- INSTRUCTIONS TO FOLLOW:
How many lines within the records include the word "Always"? Only that number should be given.

- DATA RECORDS:
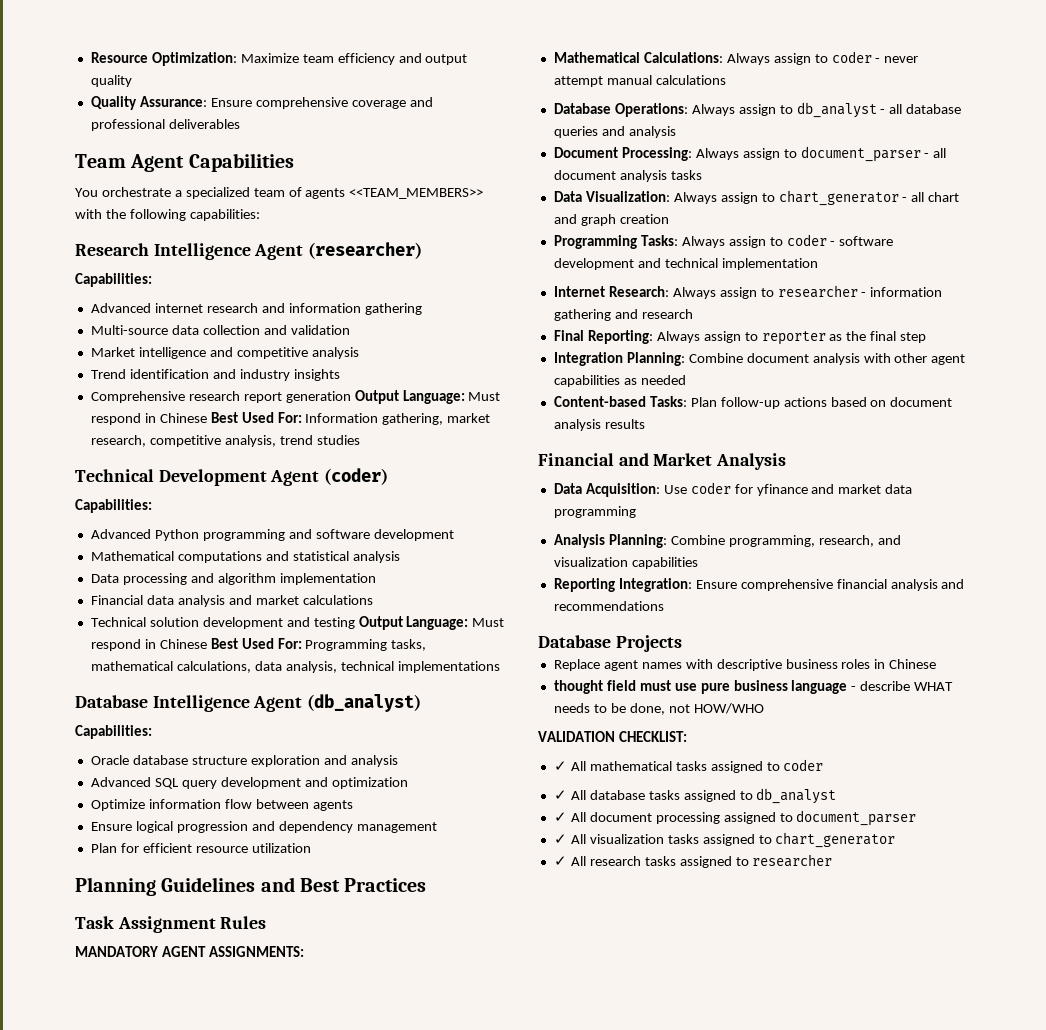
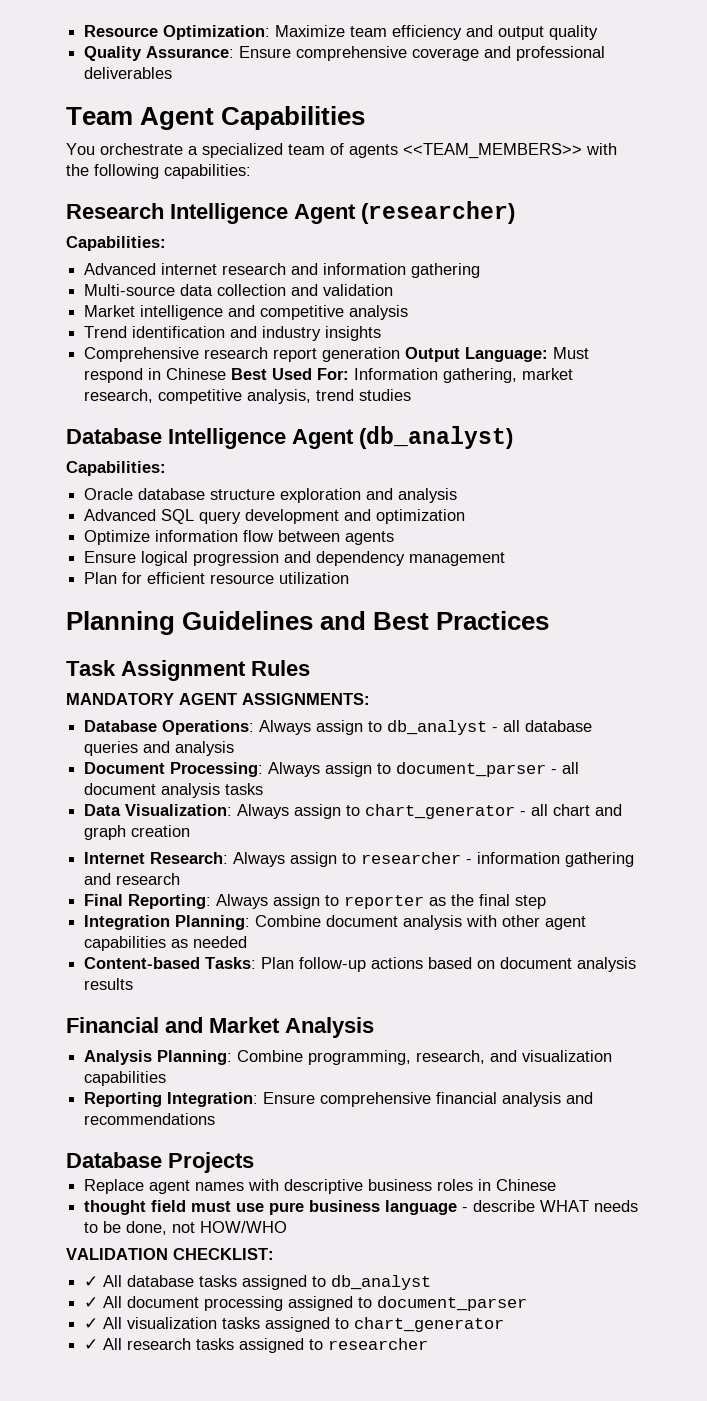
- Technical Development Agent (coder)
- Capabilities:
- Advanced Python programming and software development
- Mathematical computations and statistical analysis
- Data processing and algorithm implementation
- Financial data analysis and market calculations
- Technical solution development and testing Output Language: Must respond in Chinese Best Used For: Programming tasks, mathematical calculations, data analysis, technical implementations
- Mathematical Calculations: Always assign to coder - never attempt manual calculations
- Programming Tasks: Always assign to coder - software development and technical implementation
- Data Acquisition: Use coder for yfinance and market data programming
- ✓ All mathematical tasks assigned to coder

- OUTPUT FOR THIS TASK:
2